Early planted soybeans are growing very well with the warmer temperatures. Soybeans that were planted and then experienced pounding rainfall have faced some crusting conditions, depending upon location and soil texture. Monitor later planted beans for crust development and be prepared to rotary hoe to help emergence if the situation warrants it. Remember, avoid rotary hoeing beans in the crook stage to reduce damage to the beans.


Most folks have been able to get highly productive alfalfa fields cut while we are struggling to get mixed hay fields cut in some places. Alfalfa weevil is out there in high numbers in some fields—high enough to warrant looking at regrowth in harvested fields. MSU Extension field crops entomologist Christina DiFonzo suggests checking for weevil larvae on the regrowth, which can delay or prevent green up. The threshold after cutting is six to eight larvae per square foot of regrowth. Several MSU Extension articles address management considerations for alfalfa weevil and other pests.

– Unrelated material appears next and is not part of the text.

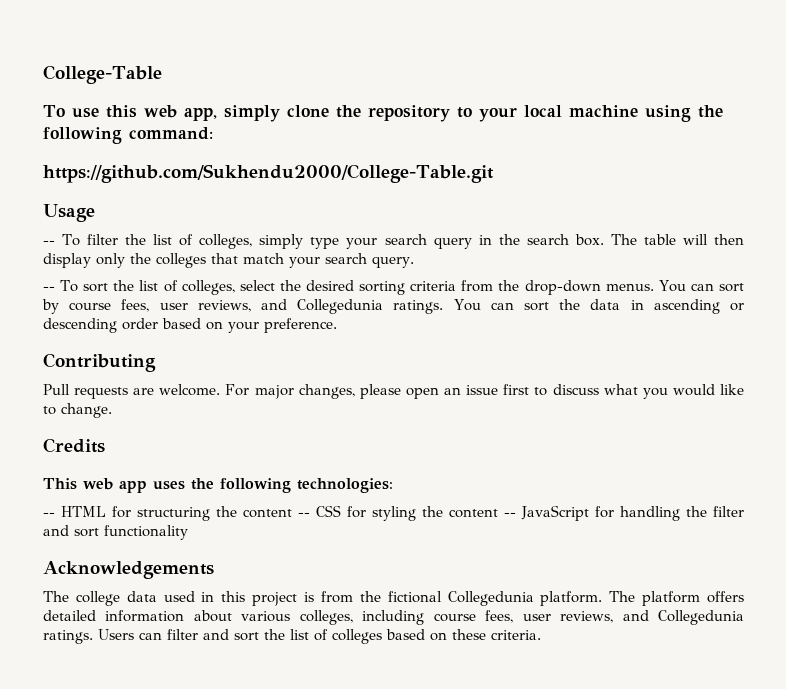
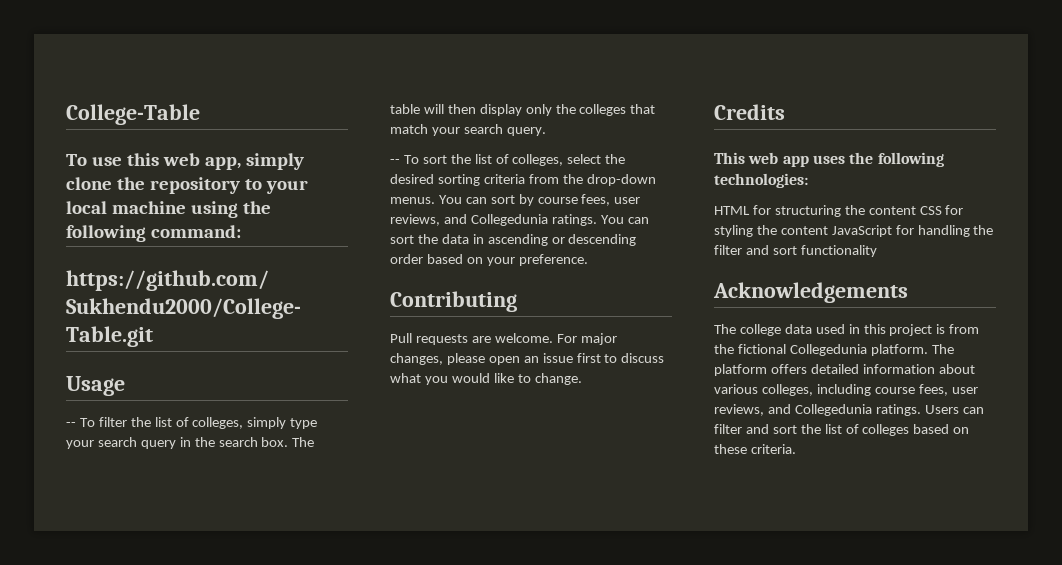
- -- HTML for structuring the content -- CSS for styling the content -- JavaScript for handling the filter and sort functionality
+ HTML for structuring the content CSS for styling the content JavaScript for handling the filter and sort functionality

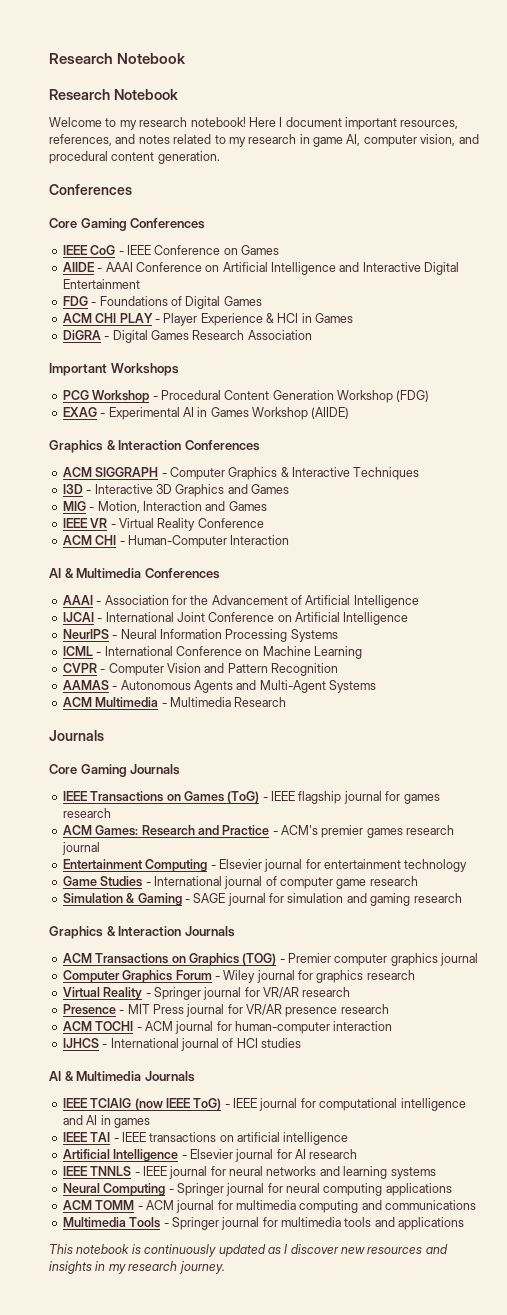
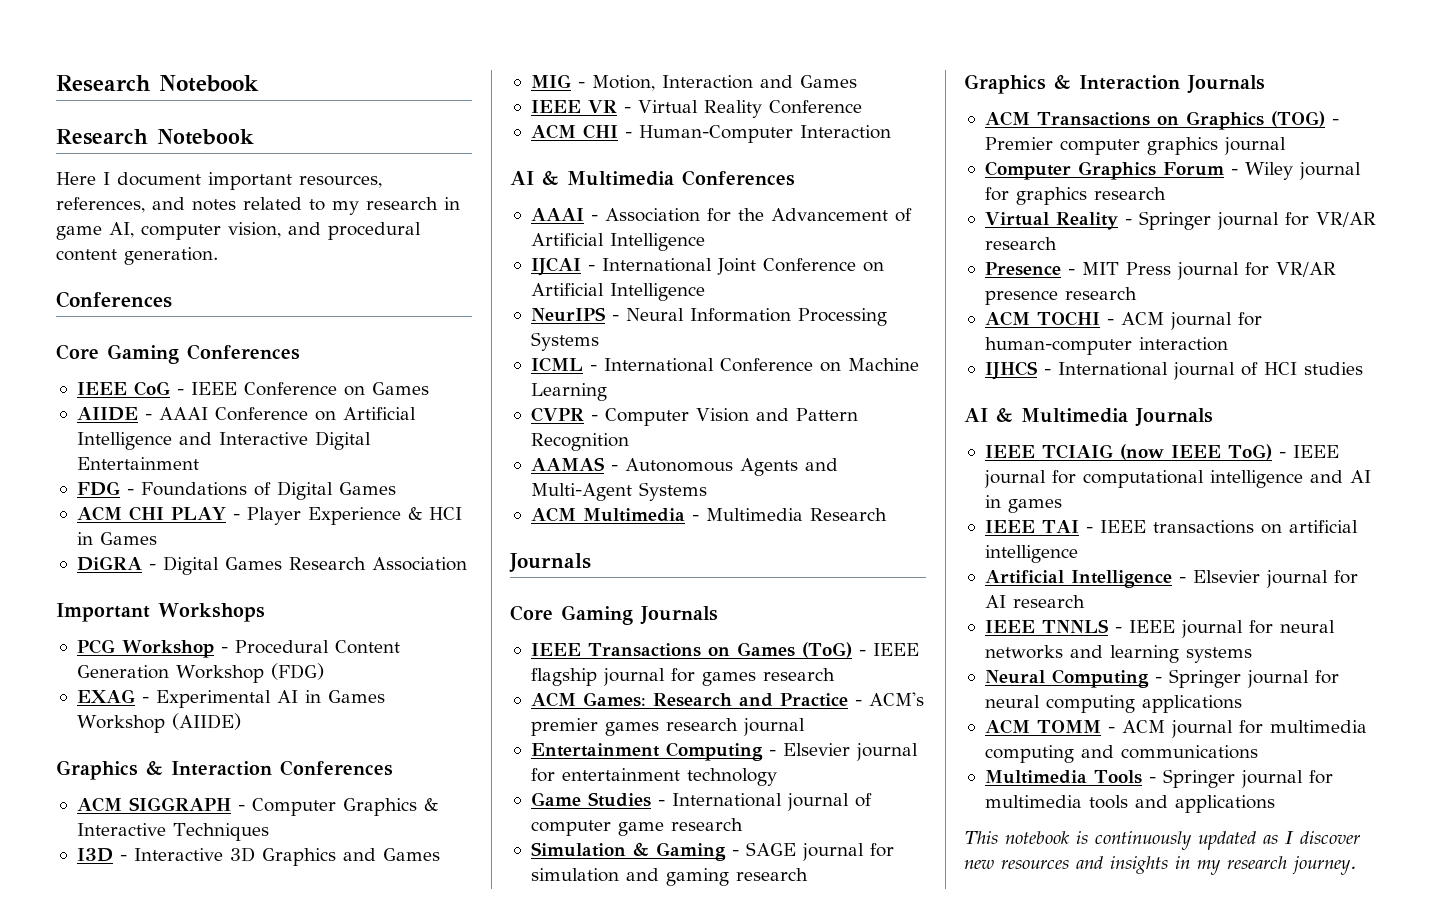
- Welcome to my research notebook!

Fields in the southwest are now at flowering (also known as anthesis, Feeke’s 10.5.1). MSU Extension field crop pathologist Marty Chilvers says fungicides for Fusarium head blight (also known as head scab) need to be applied during flowering for maximum efficacy. Currently, the Fusarium head blight risk is low for moderately susceptible or moderately resistant varieties according to the Fusarium Risk Tool, but the risk will increase as cooler temperatures and wet weather arrive later next week.

Two online resources that will be particularly helpful are Optimizing Fungicide Use for Fusarium Head Blight (Scab) and Associated Mycotoxins and the Fungicide Efficacy for Control of Wheat Diseases bulletin.

Wheat at flowering
Wheat at flowering (anthesis, Feeke’s stage 10.5.1) in two fields in St. Joseph County. This is the time to apply fungicides to protect against yield loss to head scab and other foliar and head diseases. Photos by Eric Anderson, MSU Extension.